When Ellie King and her husband got married, they used Phoebe’s grandmother’s wedding cake as the wedding cake.

Ellie King/NPR’s Collage

All Things We’re Cooking is a series featuring family recipes from you, our readers and listeners, and the special stories behind them. We’ll continue to share more of your kitchen treasures throughout the holiday season.

For all the fruitcake haters out there, Ellie King wants you to reconsider with a slice of Mrs. Phoebe’s fruitcake.

“I would say when I was a kid, I didn’t like fruitcake, but now I love it – and I think there’s a fruitcake for everyone,” says King, who lives in Pittsburgh. know. “It tastes almost like a spice cake, and the version we created doesn’t have any alcohol in it.”

The recipe has been in the King family for over half a century.

“Family legend has it that Great-grandmother Dimock hand-wrote a copy of this fruitcake recipe and sent it to Phoebe somewhere around World War II,” King said. “It had a lot of substitute materials, and it was assumed that there was a scarcity in wartime and so they had to substitute different things.”

King said great-grandmothers Dimock and Phoebe made sure the family grew up with fruitcake, but Phoebe was strict and insisted that fruitcake was just a Christmas dessert.

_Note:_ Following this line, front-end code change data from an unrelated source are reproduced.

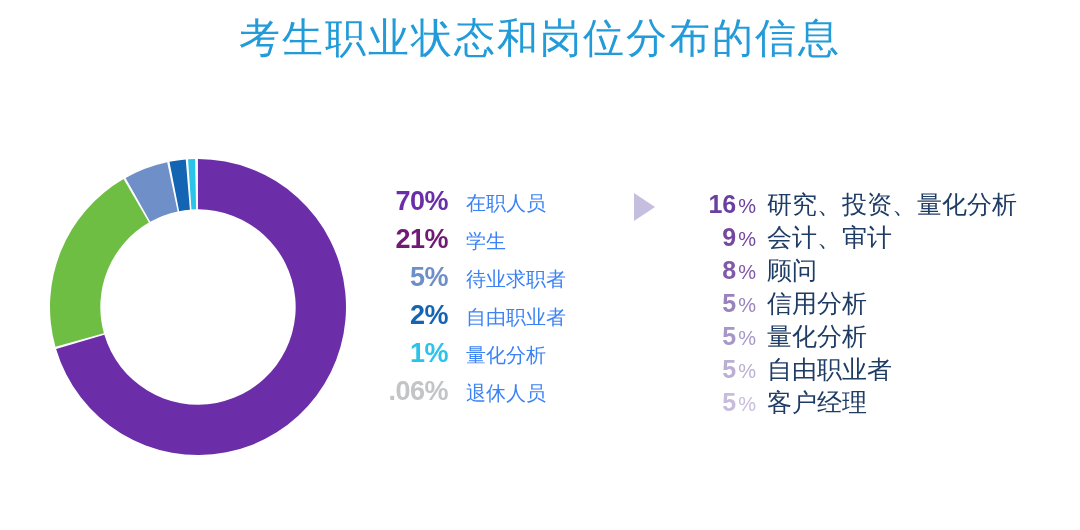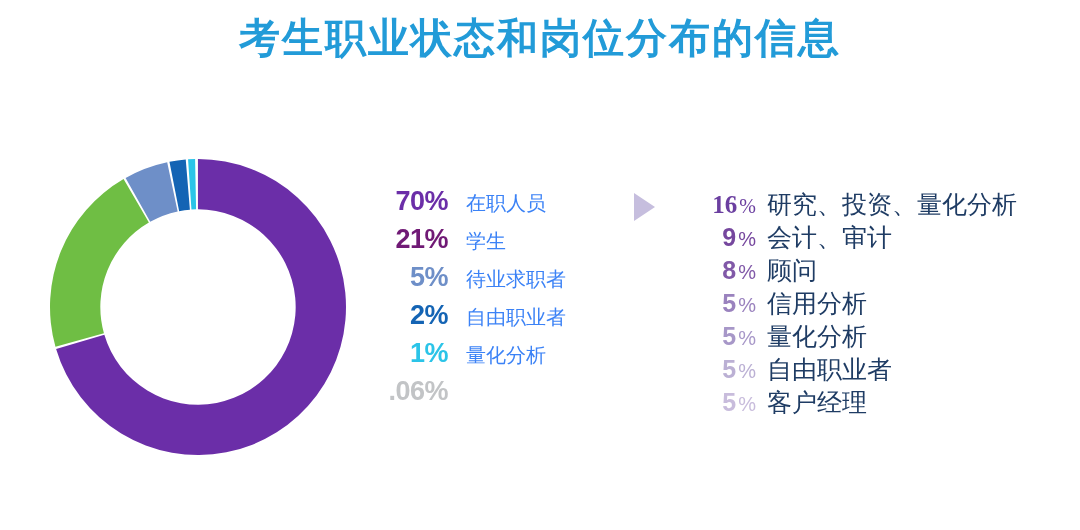--- a/index.html
+++ b/index.html
@@ -20,21 +20,21 @@
   .title-bar {
     position: absolute;
     left: 0;
     top: 14px;
     width: 1080px;
     text-align: center;
   }
   .page-title {
     display: inline-block;
     font-size: 41px;
-    font-weight: bold;
+    font-weight: normal;
     letter-spacing: 2px;
     color: #229BD8;
     line-height: 1.2;
     white-space: nowrap;
   }
 
   
   .donut-wrap {
     position: absolute;
     left: 48px;
@@ -169,31 +169,32 @@
     <span class="legend-label">自由职业者</span>
   </div>
 
   <div class="legend-row">
     <span class="legend-pct" style="color: rgb(43, 196, 232);">1%</span>
     <span class="legend-label">量化分析</span>
   </div>
 
   <div class="legend-row">
     <span class="legend-pct" style="color: rgb(194, 196, 198);">.06%</span>
+    <span class="legend-label">退休人员</span>
   </div>
 
 </div>
 
 <div class="arrow-marker" style="border-left-color: rgb(198, 190, 222);"></div>
 
 <div class="jobs-col">
 
 
   <div class="job-row">
-    <span class="job-pct" style="color: rgb(107, 63, 160); font-family: Liberation Serif, serif;"><span>16</span><span class="sym">%</span></span>
+    <span class="job-pct" style="color: rgb(107, 63, 160);"><span>16</span><span class="sym">%</span></span>
     <span class="job-label">研究、投资、量化分析</span>
   </div>
 
   <div class="job-row">
     <span class="job-pct" style="color: rgb(118, 71, 158);"><span>9</span><span class="sym">%</span></span>
     <span class="job-label">会计、审计</span>
   </div>
 
   <div class="job-row">
     <span class="job-pct" style="color: rgb(129, 89, 168);"><span>8</span><span class="sym">%</span></span>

As is the case with many family recipes and traditions, thinking about when fruitcakes can be made has changed over the years. The King family’s big fruitcake celebration comes the day after Thanksgiving, when she, her parents, siblings, aunts, and cousins ​​come together to make a giant batch.

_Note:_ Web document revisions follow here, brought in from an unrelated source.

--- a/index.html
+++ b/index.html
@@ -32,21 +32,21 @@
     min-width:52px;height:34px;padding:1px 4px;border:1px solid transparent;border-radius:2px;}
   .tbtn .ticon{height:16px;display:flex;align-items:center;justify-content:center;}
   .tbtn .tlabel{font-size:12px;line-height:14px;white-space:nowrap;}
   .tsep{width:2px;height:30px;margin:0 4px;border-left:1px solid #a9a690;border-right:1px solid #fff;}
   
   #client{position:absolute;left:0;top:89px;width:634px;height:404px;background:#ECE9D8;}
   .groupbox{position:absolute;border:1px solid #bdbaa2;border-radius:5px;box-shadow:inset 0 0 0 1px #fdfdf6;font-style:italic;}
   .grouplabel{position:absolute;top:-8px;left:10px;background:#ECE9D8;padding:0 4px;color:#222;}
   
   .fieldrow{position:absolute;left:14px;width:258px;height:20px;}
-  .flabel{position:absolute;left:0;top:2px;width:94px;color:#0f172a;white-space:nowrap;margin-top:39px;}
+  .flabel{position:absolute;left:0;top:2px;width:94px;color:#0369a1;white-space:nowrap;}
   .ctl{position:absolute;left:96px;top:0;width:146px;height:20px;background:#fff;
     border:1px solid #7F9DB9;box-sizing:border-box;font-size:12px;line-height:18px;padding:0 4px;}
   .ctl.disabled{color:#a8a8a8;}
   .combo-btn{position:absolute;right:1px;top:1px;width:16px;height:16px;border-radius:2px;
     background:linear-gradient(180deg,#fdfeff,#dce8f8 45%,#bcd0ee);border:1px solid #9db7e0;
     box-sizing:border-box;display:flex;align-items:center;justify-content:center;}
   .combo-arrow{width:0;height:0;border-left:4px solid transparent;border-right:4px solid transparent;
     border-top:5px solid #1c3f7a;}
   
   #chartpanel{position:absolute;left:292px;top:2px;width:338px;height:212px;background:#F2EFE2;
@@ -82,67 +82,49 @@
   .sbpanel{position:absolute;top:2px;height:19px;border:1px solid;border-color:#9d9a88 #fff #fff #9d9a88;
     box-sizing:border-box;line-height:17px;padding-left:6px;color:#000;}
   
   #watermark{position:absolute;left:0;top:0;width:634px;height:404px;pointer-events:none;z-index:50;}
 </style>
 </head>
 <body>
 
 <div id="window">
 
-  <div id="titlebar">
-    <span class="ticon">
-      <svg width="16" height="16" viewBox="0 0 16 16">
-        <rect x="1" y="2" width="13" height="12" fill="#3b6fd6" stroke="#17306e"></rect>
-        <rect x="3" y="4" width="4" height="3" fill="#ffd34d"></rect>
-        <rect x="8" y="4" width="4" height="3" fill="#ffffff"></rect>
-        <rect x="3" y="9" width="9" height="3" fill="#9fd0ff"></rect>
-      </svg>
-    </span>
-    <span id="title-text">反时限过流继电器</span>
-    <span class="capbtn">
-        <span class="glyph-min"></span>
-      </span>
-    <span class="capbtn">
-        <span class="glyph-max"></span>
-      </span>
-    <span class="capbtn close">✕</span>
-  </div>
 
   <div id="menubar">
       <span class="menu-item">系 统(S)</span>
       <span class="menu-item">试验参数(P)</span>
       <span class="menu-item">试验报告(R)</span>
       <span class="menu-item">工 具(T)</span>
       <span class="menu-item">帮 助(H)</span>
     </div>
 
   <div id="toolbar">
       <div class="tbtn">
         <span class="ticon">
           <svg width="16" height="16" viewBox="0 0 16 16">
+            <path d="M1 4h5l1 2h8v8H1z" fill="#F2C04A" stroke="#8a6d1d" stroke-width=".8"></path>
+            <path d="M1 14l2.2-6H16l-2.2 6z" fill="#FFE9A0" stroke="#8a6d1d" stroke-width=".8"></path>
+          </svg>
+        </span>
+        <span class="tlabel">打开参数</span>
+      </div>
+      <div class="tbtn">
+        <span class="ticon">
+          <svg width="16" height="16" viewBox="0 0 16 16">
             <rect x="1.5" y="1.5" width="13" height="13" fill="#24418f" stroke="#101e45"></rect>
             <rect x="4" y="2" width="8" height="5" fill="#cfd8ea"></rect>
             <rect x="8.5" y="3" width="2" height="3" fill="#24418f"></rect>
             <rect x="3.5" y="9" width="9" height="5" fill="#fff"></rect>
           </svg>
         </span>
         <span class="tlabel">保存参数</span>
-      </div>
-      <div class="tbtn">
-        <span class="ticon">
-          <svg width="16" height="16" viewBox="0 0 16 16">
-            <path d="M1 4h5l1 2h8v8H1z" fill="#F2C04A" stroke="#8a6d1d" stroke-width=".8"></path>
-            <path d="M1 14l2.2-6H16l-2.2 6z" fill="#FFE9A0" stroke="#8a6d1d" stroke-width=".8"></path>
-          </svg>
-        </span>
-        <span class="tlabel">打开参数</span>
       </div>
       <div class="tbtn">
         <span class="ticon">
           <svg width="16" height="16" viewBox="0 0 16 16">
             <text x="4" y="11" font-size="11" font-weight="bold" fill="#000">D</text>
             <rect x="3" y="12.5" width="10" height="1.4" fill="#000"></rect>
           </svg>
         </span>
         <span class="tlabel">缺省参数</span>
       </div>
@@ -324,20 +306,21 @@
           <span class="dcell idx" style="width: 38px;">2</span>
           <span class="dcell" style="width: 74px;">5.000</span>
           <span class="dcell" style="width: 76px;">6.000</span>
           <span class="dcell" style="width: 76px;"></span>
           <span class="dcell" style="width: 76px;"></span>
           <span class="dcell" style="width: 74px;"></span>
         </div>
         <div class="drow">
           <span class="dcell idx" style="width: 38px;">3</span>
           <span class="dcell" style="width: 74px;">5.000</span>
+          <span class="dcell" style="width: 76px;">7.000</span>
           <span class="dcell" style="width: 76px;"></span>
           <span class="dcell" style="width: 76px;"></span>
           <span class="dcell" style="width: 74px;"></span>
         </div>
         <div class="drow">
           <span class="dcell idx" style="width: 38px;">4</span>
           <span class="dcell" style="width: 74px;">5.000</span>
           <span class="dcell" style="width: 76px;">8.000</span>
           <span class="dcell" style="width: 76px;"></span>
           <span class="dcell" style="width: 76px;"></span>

“When other people are out shopping and lining up at Walmart to buy a new TV or whatever, we’ll make fruitcakes together,” King said.

And that big lot isn’t just for them. The fruit loaves are packaged and mailed to the rest of the family across the country so they can eat over Christmas.

“We sent it everywhere – from Alaska to New Mexico, Montana, Georgia, Texas, Boston. It was sent everywhere, no matter where the aunts lived,” King said. “And, you know, one of my uncles may or may not use it as a doorstop, but for most people, they love it because it’s tradition.”

The fruit cake meant so much to King that she went out of her way to celebrate it outside of the Christmas season. A few years ago, her family and friends participated in RAGBRAI, the annual Registrar’s Greatest Bike Race across Iowa, called Team Fruitcakes, and they shared their loaf of bread. with his team and the people they met along the nearly 500-mile route.

“It’s a really cool way to introduce fruitcake to a group of family and friends who know nothing about fruitcake – [who] there’s also this idea, this kind of misconception, that fruitcake is gross and like an old thing that doesn’t fit anymore,” King said.

King even served fruit cake at her wedding and people then asked her about the recipe. She says she’s happy to share the recipe and remembers the women in the family who made it before her.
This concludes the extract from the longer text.